= TASK BRIEF =
Exercise in exact copying: restate word for word only the lines below from the one containing "worry if you" through the one containing "margin-left: 39px ->", omitting any pictures.

= SUPPLIED RECORDS =
------------------------------------
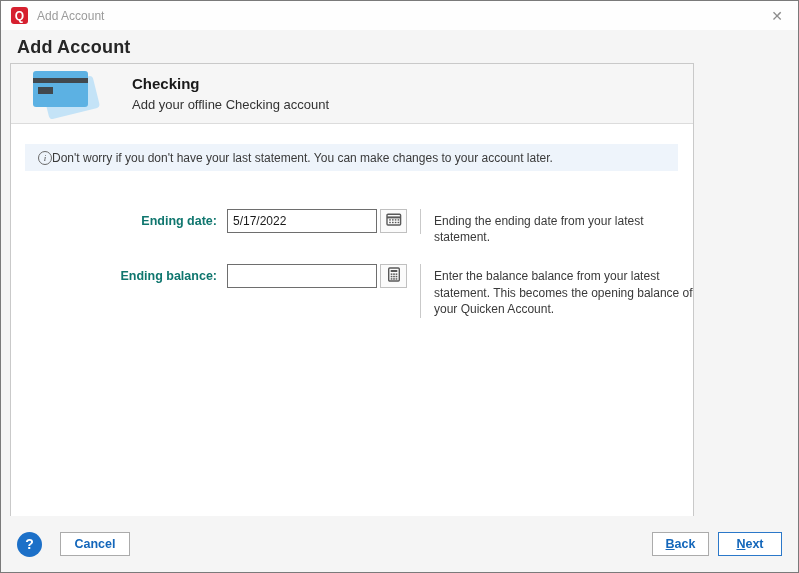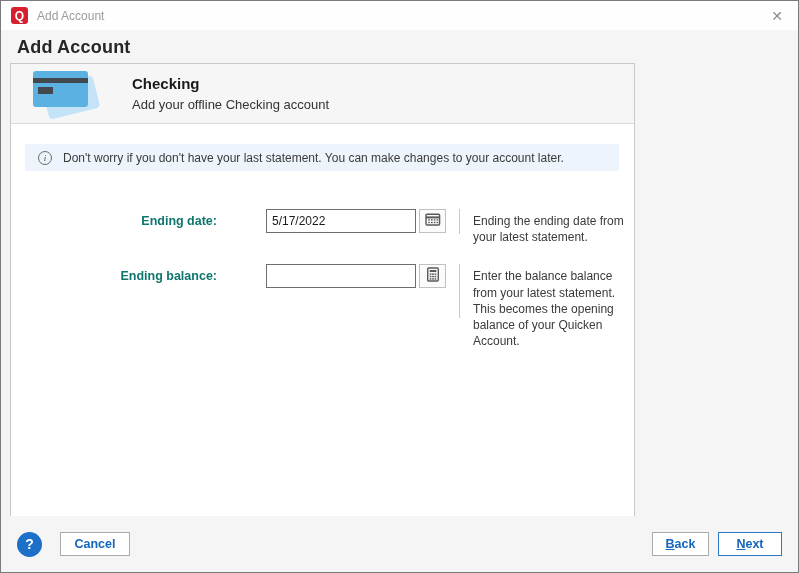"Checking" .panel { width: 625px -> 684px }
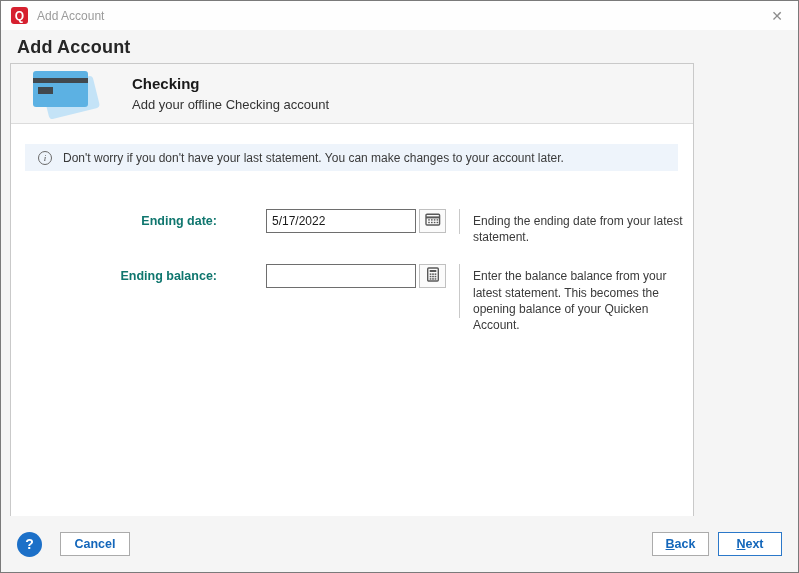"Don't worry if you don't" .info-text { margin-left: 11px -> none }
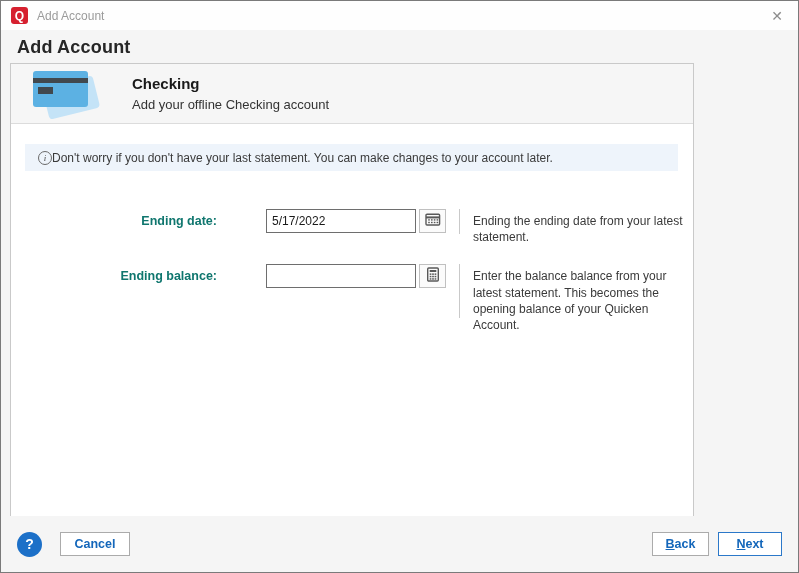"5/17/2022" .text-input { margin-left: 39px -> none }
------------------------------------
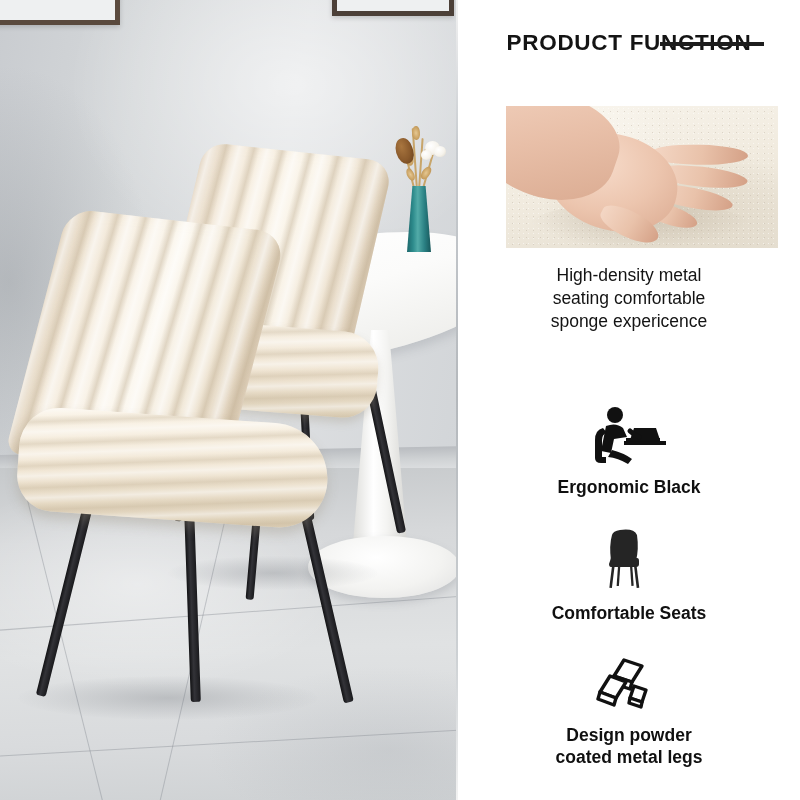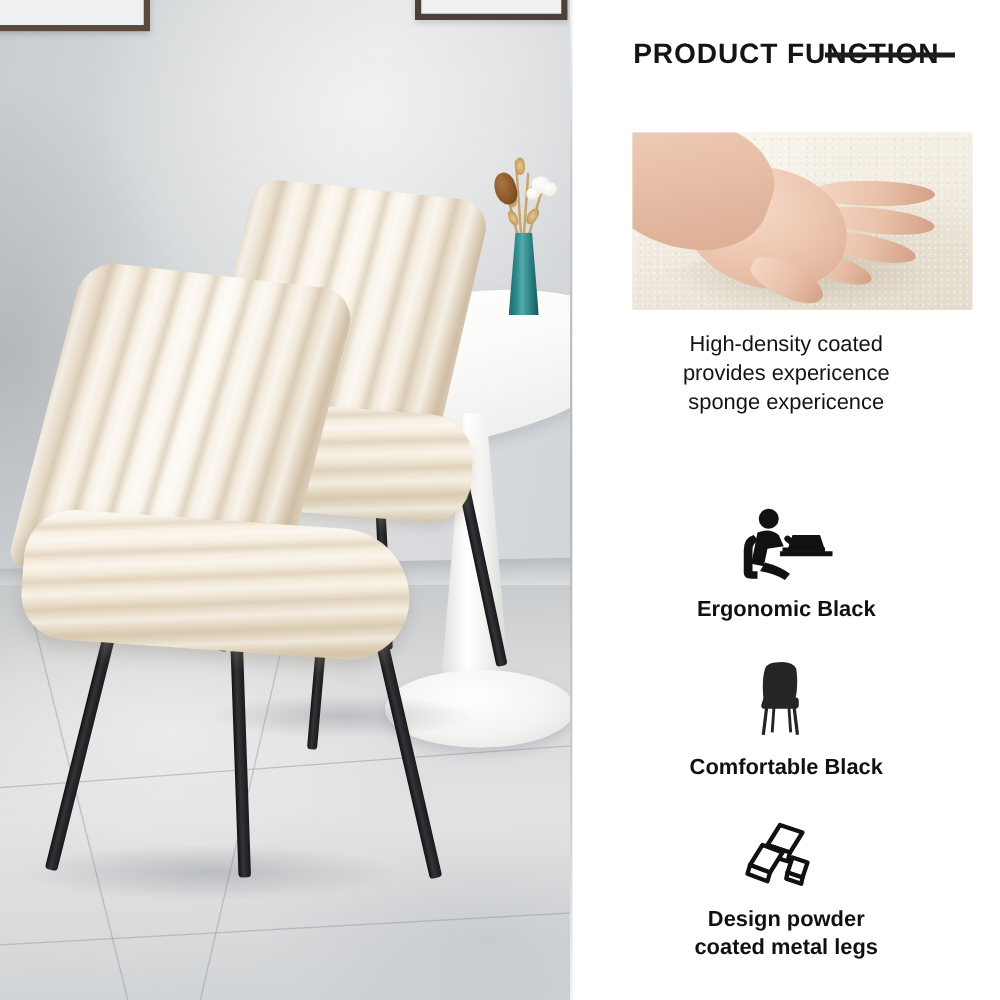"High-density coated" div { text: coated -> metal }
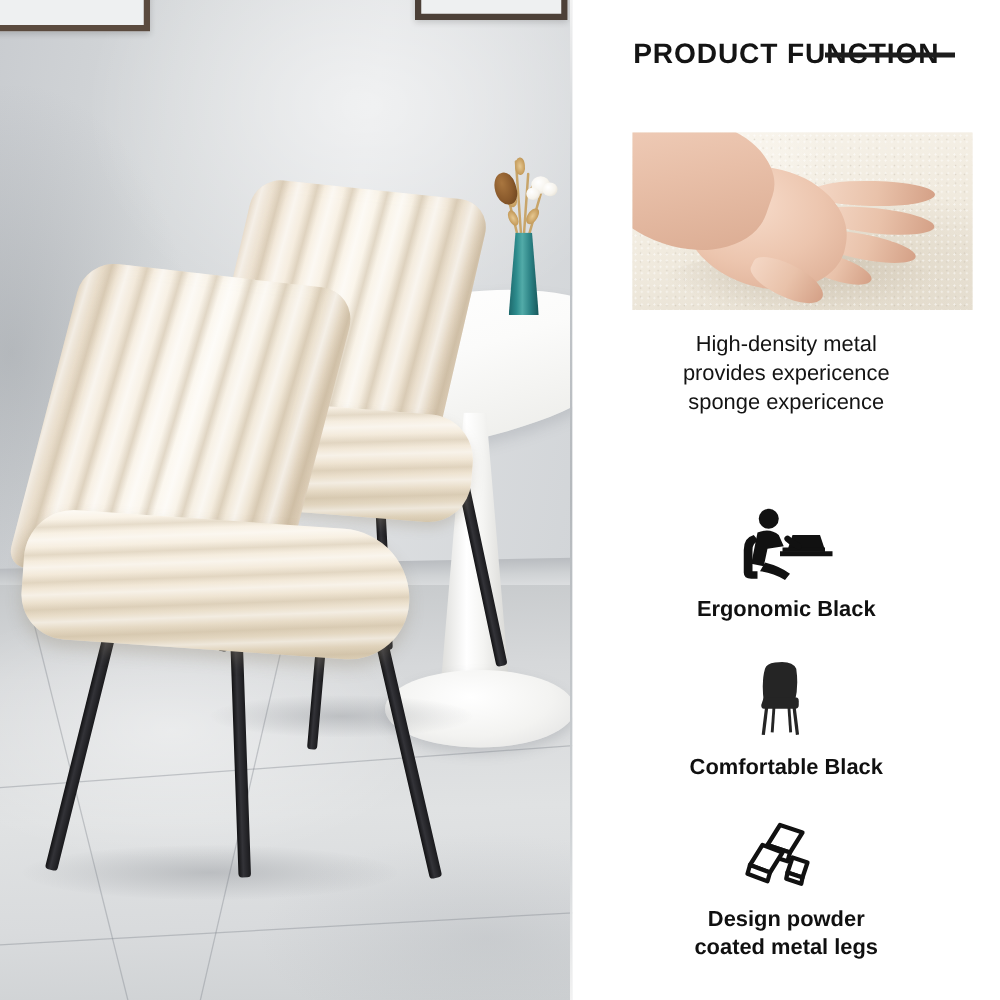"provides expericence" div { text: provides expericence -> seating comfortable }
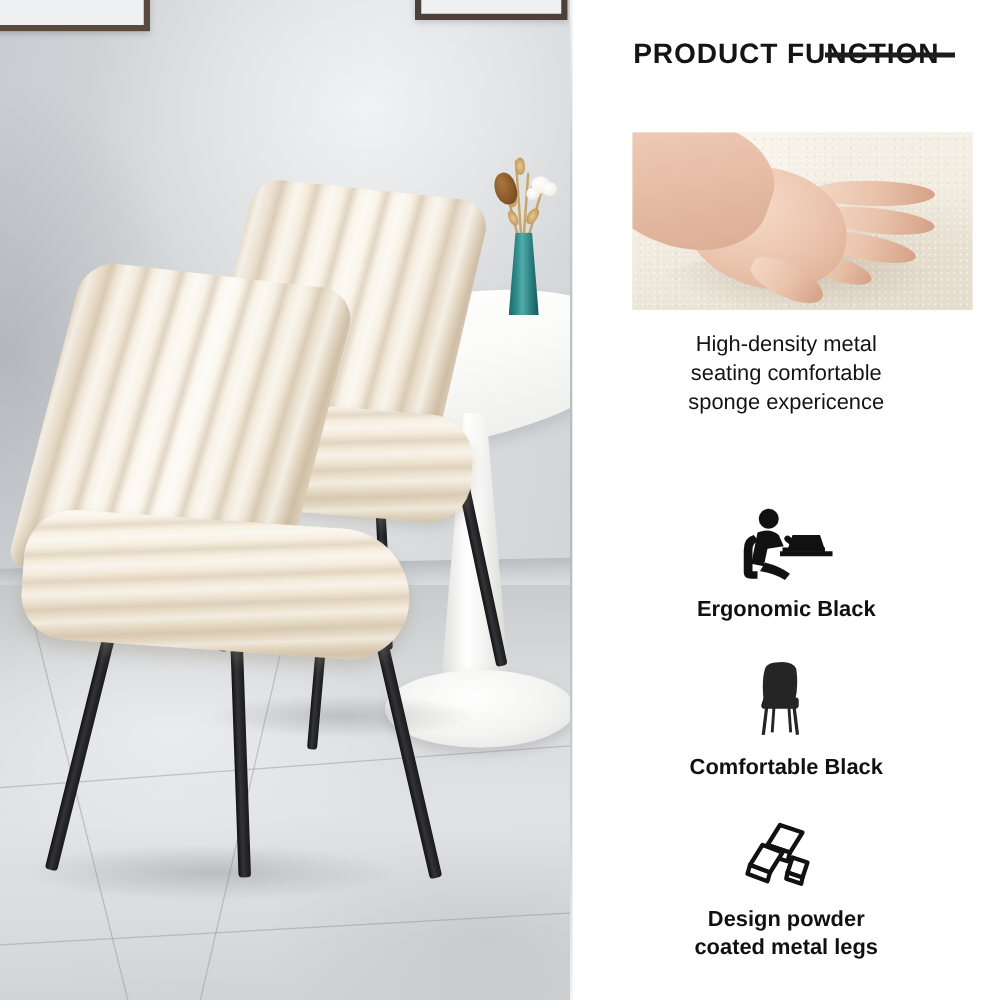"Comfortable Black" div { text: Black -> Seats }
------------------------------------
= RESPONSE =
"Don't worry if you don't" .info-text { margin-left: 11px -> none }
"5/17/2022" .text-input { margin-left: 39px -> none }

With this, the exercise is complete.